Bossi offende Berlusconi. E così fa un reagalo all'Udc

Umberto attacca: "Silvio mi fa pena Va a votare il contrario di ciò che faceva". Ma i veri guai sono interni: "Se Tosi fa una sua lista si mette fuori dalla Lega"

Bossi offende Berlusconi. E così fa un reagalo all'Udc

Roma Non è tempo di ricuciture, abboccamenti o li­mature. L’appello al realismo politico lanciato da Ange­lino Alfano a non rompere l’alleanza storica tra il Pdl e la Lega e non consegnare il Nord al cen­t­rosinistra per il momento cade nel vuo­to. Sono le parole di Umberto Bossi a ge­lare le speranze di un accordo e a far scattare il semaforo rosso.

«Berlusconi mi fa pena - dice il Se­natùr al congresso della Lega- va a vo­tare il contrario di quello che faceva.

Per questo non è possibile fare un accor­do per le amministrative».La parola d’or­dine è: «La Lega va da sola». Bossi, però, la­scia aperto uno spiraglio: «Poi se c’è qualche ecce­zione, che ne valga la pena, bisogna passare da me, de­cido io». Bossi attacca anche Mario Monti definendolo «un dramma», uno che «risponde solo alle richieste del­l’Europa e delle banche. Noi non rinunceremo mai alla nostra libertà, la Padania si farà a tutti i costi». Alle sue parole scatta il coro «secessione, secessione». La rispo­sta del leader del Carroccio è pronta. «Se Monti fosse qui canterebbe recessione, recessione». In mattinata il primo «no, grazie» era arrivato da Roberto Calderoli: «La Lega correrà da sola, la strada è in salita, ma dopo anni dobbiamo contarci per vedere se il popolo pada­no ha capito o continuerà a votare ancora per Pdl e Pd». E al sindaco di Verona Flavio Tosi dice: «Se fa una lista sua, si mette automaticamente fuori dalla Lega» Lo stop della Lega sicuramente non dispiace all’Udc che incassa i dividendi della rottura tra i due storici alle­ati e si trova a poter trattare al tavolo dei moderati da una posizione di forza. Peraltro uno dei messaggi pro­nunciati da Alfano, quello sulla «sinistra che porta drit­ta ai matrimoni gay come in Spagna», sembra rivolto di­rettamente a Pier Ferdinando Casini, una sorta di me­mento­rispetto alla tentazione centrista di stringere ac­cordi con i democratici.

La situazione delle alleanze, co­munque, è mobile come conferma il «laboratorio Pa­lermo» dove gli schieramenti iniziali si vanno rimesco­lando a­ll’indomani della rottura tra Udc e Fli e l’apertu­ra del partito di Via dei Due Macelli al Pdl (che pare sia stata accompagnata da una rovente telefonata serale tra lo stesso Casini e Gianfranco Fini).
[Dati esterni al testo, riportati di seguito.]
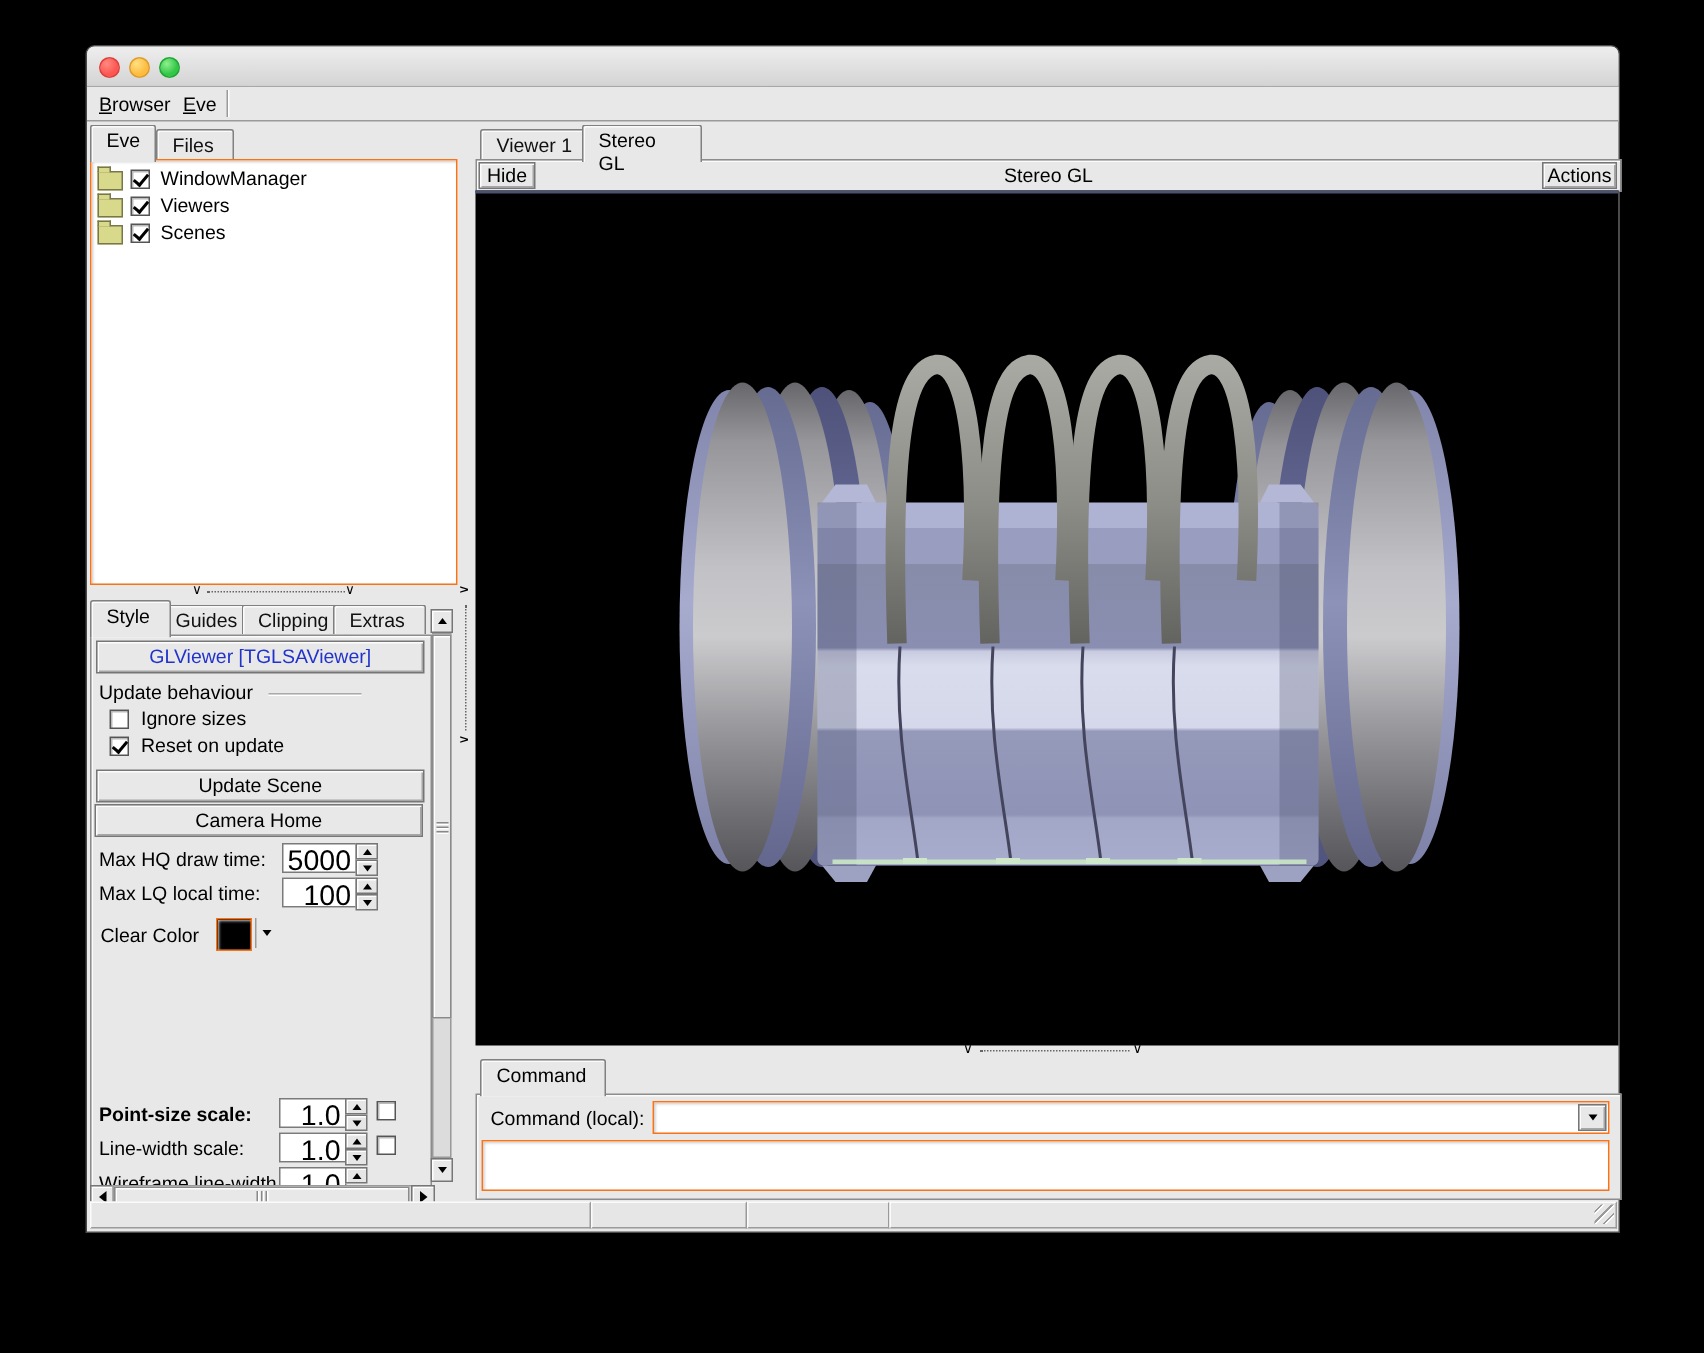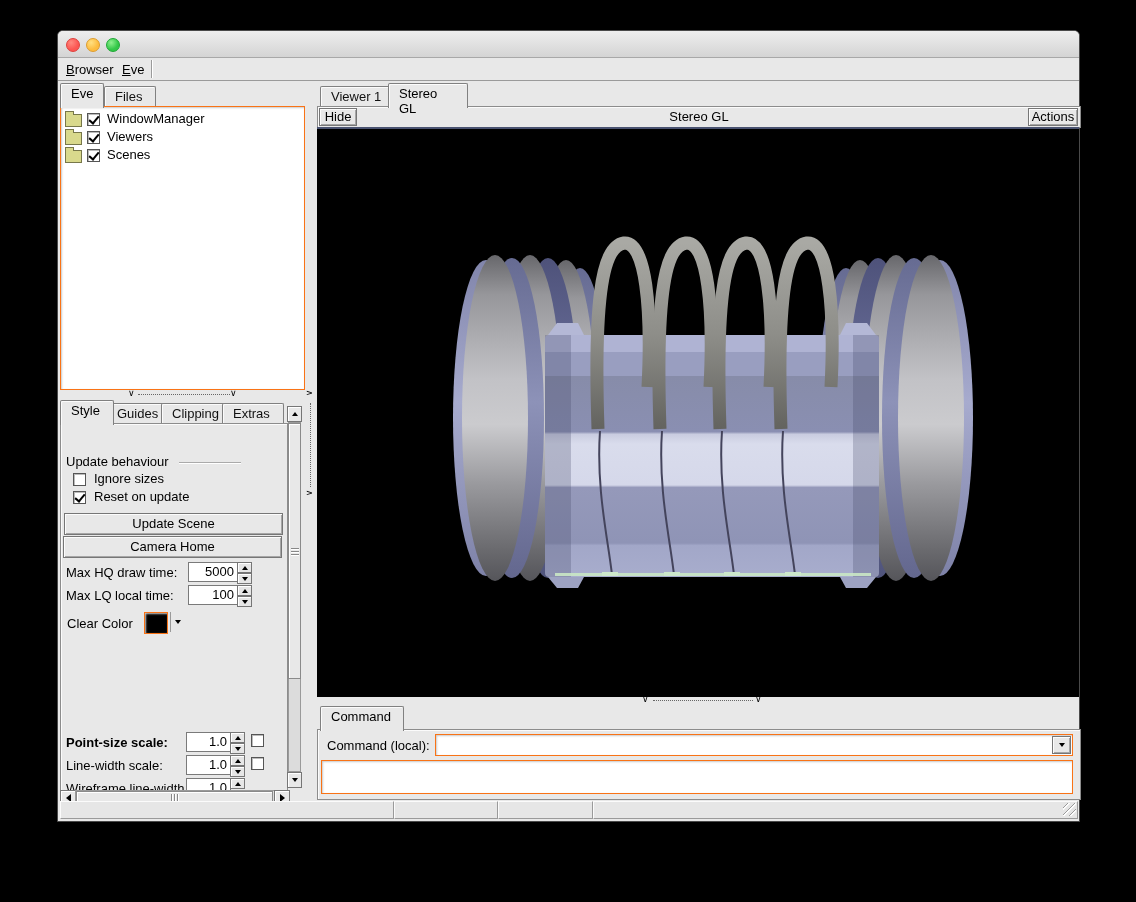--- a/index.html
+++ b/index.html
@@ -124,6 +124,7 @@
     <div class="abs tab inactive" style="left:164px;top:319px;width:40px;"><span>Extras</span></div>
 
     <div class="abs frame" style="left:2px;top:342px;width:226px;height:366px;overflow:hidden;">
+      <div class="abs btn3d blue" style="left:3px;top:3px;width:217px;height:20px;"><span>GLViewer [TGLSAViewer]</span></div>
 
       <span class="abs rowlab" style="left:5px;top:30px;">Update behaviour</span>
       <div class="abs hline" style="left:118px;top:38px;width:62px;"></div>

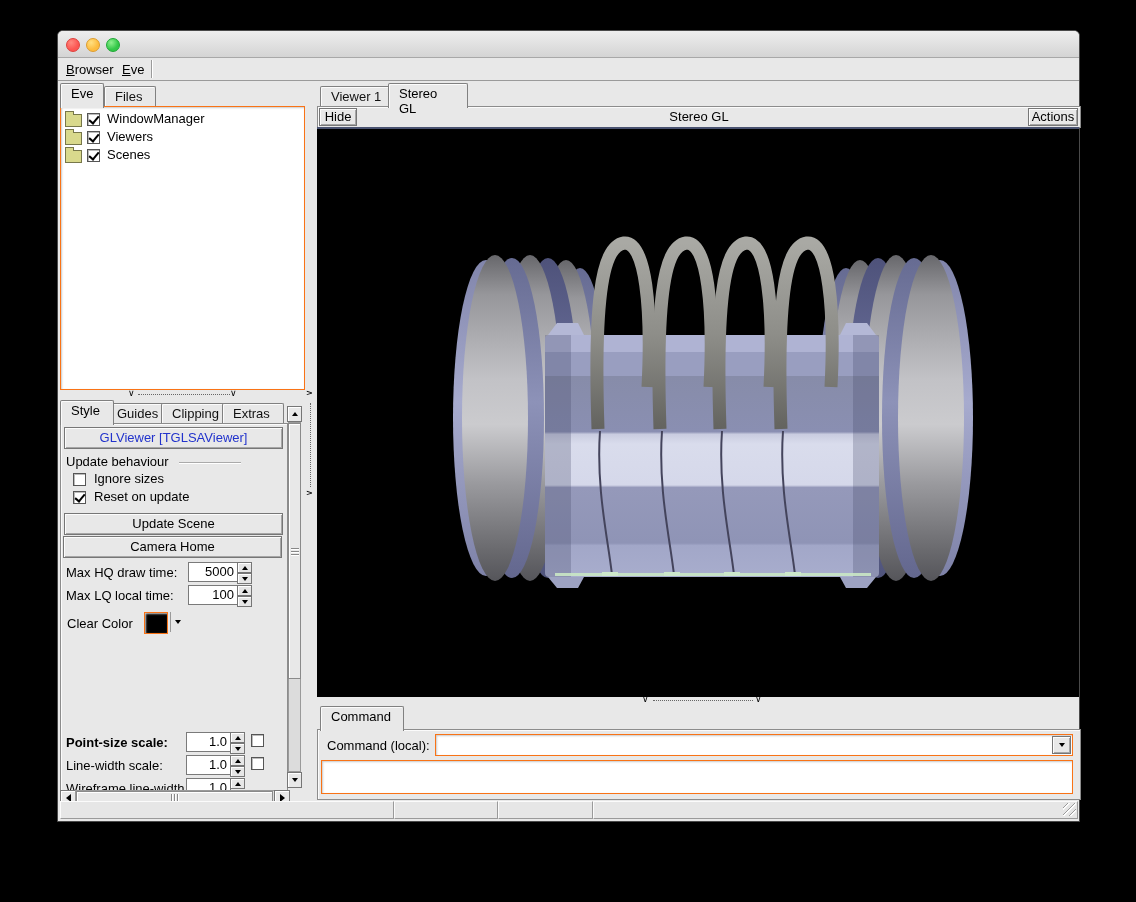--- a/index.html
+++ b/index.html
@@ -47,7 +47,7 @@
   .tri-d{width:0;height:0;border-left:3px solid transparent;border-right:3px solid transparent;border-top:4px solid #000;}
   .tri-l{width:0;height:0;border-top:4px solid transparent;border-bottom:4px solid transparent;border-right:5px solid #000;}
   .tri-r{width:0;height:0;border-top:4px solid transparent;border-bottom:4px solid transparent;border-left:5px solid #000;}
-  .entry{background:#fff;border:1px solid #7a7a7a;font-size:13px;text-align:right;padding:1px 3px 0 0;}
+  .entry{background:#fff;border:1px solid #7a7a7a;font-size:19px;text-align:right;padding:1px 3px 0 0;}
   
   .group{border:1px solid #8a8a8a;}
   .legend{position:absolute;top:-8px;left:8px;background:#e8e8e8;padding:0 4px;font-size:13px;}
Il leader del­l’Udc, comunque, non ha ancora fatto commenti uffi­ciali sulla questione palermitana. Chi parla e saluta con favore lo strappo Pdl-Lega è Rocco Buttiglione. «Le dichiarazioni della Lega confermano che prendere le distanze da questa Lega è l’unica premessa possibile per mettere insieme i moderati italiani. Alfano fa bene quando mostra di aver compreso che questa è l’unica direzione percorribile, male fanno invece i dirigenti Pdl quando continuano a mostrare ambiguità su que­sto punto».

Dentro il Pdl le scelte del Carroccio suscitano il ram­marico di Ignazio La Russa. «Mi dispiace perché avre­mo meno chance, così come le avrà la Lega e mi dispia­ce per i cittadini del Nord a cui Bossi dice di tenere ma solo a parole e non nei fatti». Renato Schifani, invece, si sofferma sull’unità dei moderati. «Caduto il berlusconi­smo confido che l’area si aggreghi per affinità di programmi e valori » dice il presidente del Senato. A chi gli chiede se si guardi a Casini, Schifani aggiunge: «Certo, lui è leader di un partito moderato che fa parte del Ppe. Ritengo ci debba essere un’aggregazione sotto la comu­ne appartenenza al Ppe. La rottura dell’alleanza con la Lega mi pare irreversibile, la do per scontata».

Una li­nea che incontra il plauso del portavoce vicario del Pdl, Anna Maria Bernini. «Ha ragione Schifani. Il Pdl, nato per unire i moderati che si riconoscono nel Ppe, è pron­to a un confronto per avvicinare in Italia ciò che è già unito in Europa».